Recently, as hardware has evolved, it has become possible to apply deep learning in many fields. It is also applied to shadow detection and removal field and has high performance. Many shadow detection and removal researches can be divided into CNN(Convolution Neural Network) and GAN (Generative Adversarial Network). In this paper, we remove the shadow based on GAN which generates realistic image. Using the detected shadow mask as a condition, we tried to improve the shadow region in the original image. However, traditional U-net based generators have problems such as large size of model and loss of color information and detailed information. Also, previous researches have made it difficult to generate realistic images because the discriminator works adversarial learning with only local patch information[1][2]. To solve these problems, We propose a generator network consisting of encoder, decoder and residual block[3]. We also added extra layers that extract global context information by using traditional patch discriminator as shared layers. One is to understand the whole scene of the generated image, and the other layer is to understand the details of the image patches as shown Figure 1. The loss function uses joint loss considering the stability of training. Weighted MSE loss and GAN loss improve the realism of fake image[4].
During the training progressed, the shadow was removed from the original image, and the color and detailed information of the occluded object were restored. We evaluated using the publicly available shadow removal dataset, ISTD[5]. We show the results of the traditional local patch, global, and ours. When we use both contextual information simultaneously, the details of the generated image are restored and show improvement in performance measurement.

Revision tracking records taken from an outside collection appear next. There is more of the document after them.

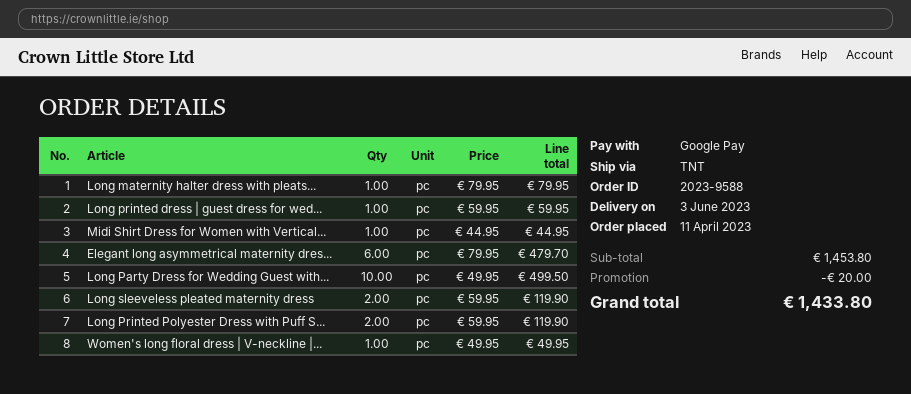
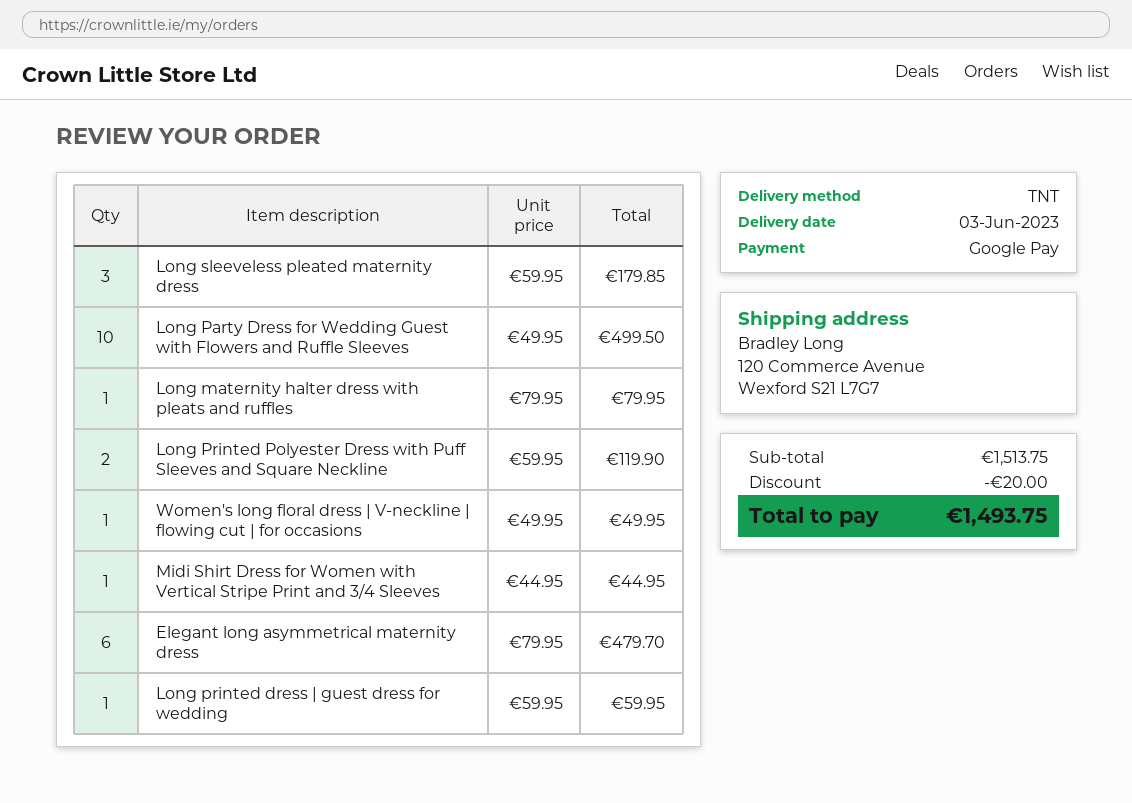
Long sleeveless pleated maternity dress: 2 x 59.95 = 119.90 -> 3 x 59.95 = 179.85
subtotal: 1453.80 -> 1513.75
total: 1433.80 -> 1493.75

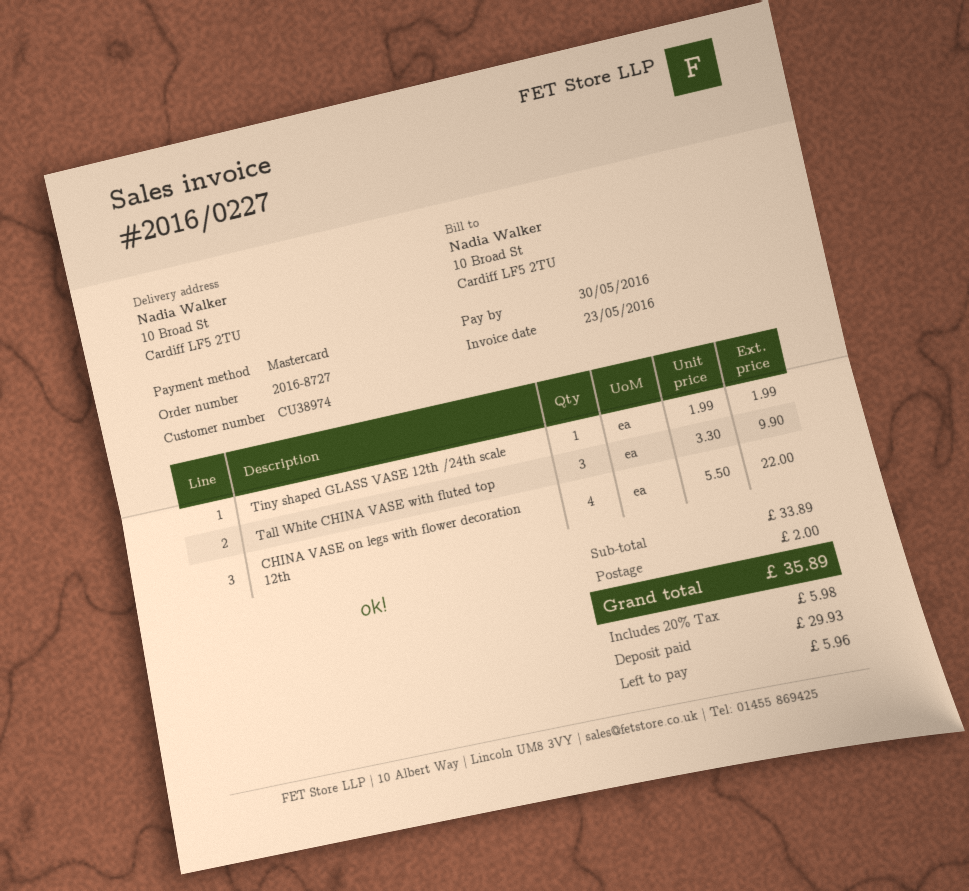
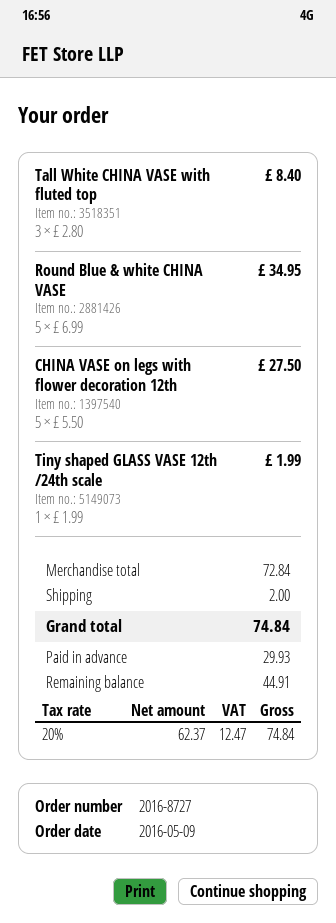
Tall White CHINA VASE with fluted top: 3 x 3.30 = 9.90 -> 3 x 2.80 = 8.40
CHINA VASE on legs with flower decoration 12th: 4 x 5.50 = 22.00 -> 5 x 5.50 = 27.50
Round Blue & white CHINA VASE: none -> 5 x 6.99 = 34.95
subtotal: 33.89 -> 72.84
tax: 20% = 5.98 -> 20% = 12.47
total: 35.89 -> 74.84
balance: 5.96 -> 44.91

Our contribution in detail is as follows.
- First, We design a residual based generator optimized to remove shadows and restore various information.
- Second, We propose a new discriminator that takes into account global and local patch information of the generated image.
- Third, We evaluated the ISTD benchmark dataset and compared the shadow and non-shadow areas separately.
2. Related work
2.1 Shadow detection
2.1.1 Deep learning based shadow detection
Many researches have been conducted to detect shadow regions that affect shadow removal quality using global context information. Zhu et al. [6] proposed CNN of the bidirectional feature pyramid architecture, They predicts the map of the state by repeatedly combine and refinement the context information. Qu et al. [7] detected shadows using a network that extracts the features of the three contexts of the image. They use the appearance, semantic, and global features of the input image to predict the final mask. They also proposed multi-context detection method. V. Nguyen et al. [8] adjusted the amount of shadow mask pixels generated through sensitivity parameters based on CGAN and detected shadow regions and non-shadow regions with different weights. They train by manipulating weights on image patches at various locations.
2.2 Shadow removal
2.2.1 Physical based shadow removal
In the initial shadow removal researches, shadows were detected and removed using physical features such as color, illumination, and shape. Guo et al. [9] performed region- based inference using graph cut method and estimated shaded area considering surface material properties. The detected shadow area reconstructs the pixel by the modeled reconstruction formula. Yang et al. [10] obtained a 2d-intrisic image by using a color-coded camera without a shadow detection process, and applied a bilateral filtering method to remove a shadow by estimating a jointed 3d intrisic image.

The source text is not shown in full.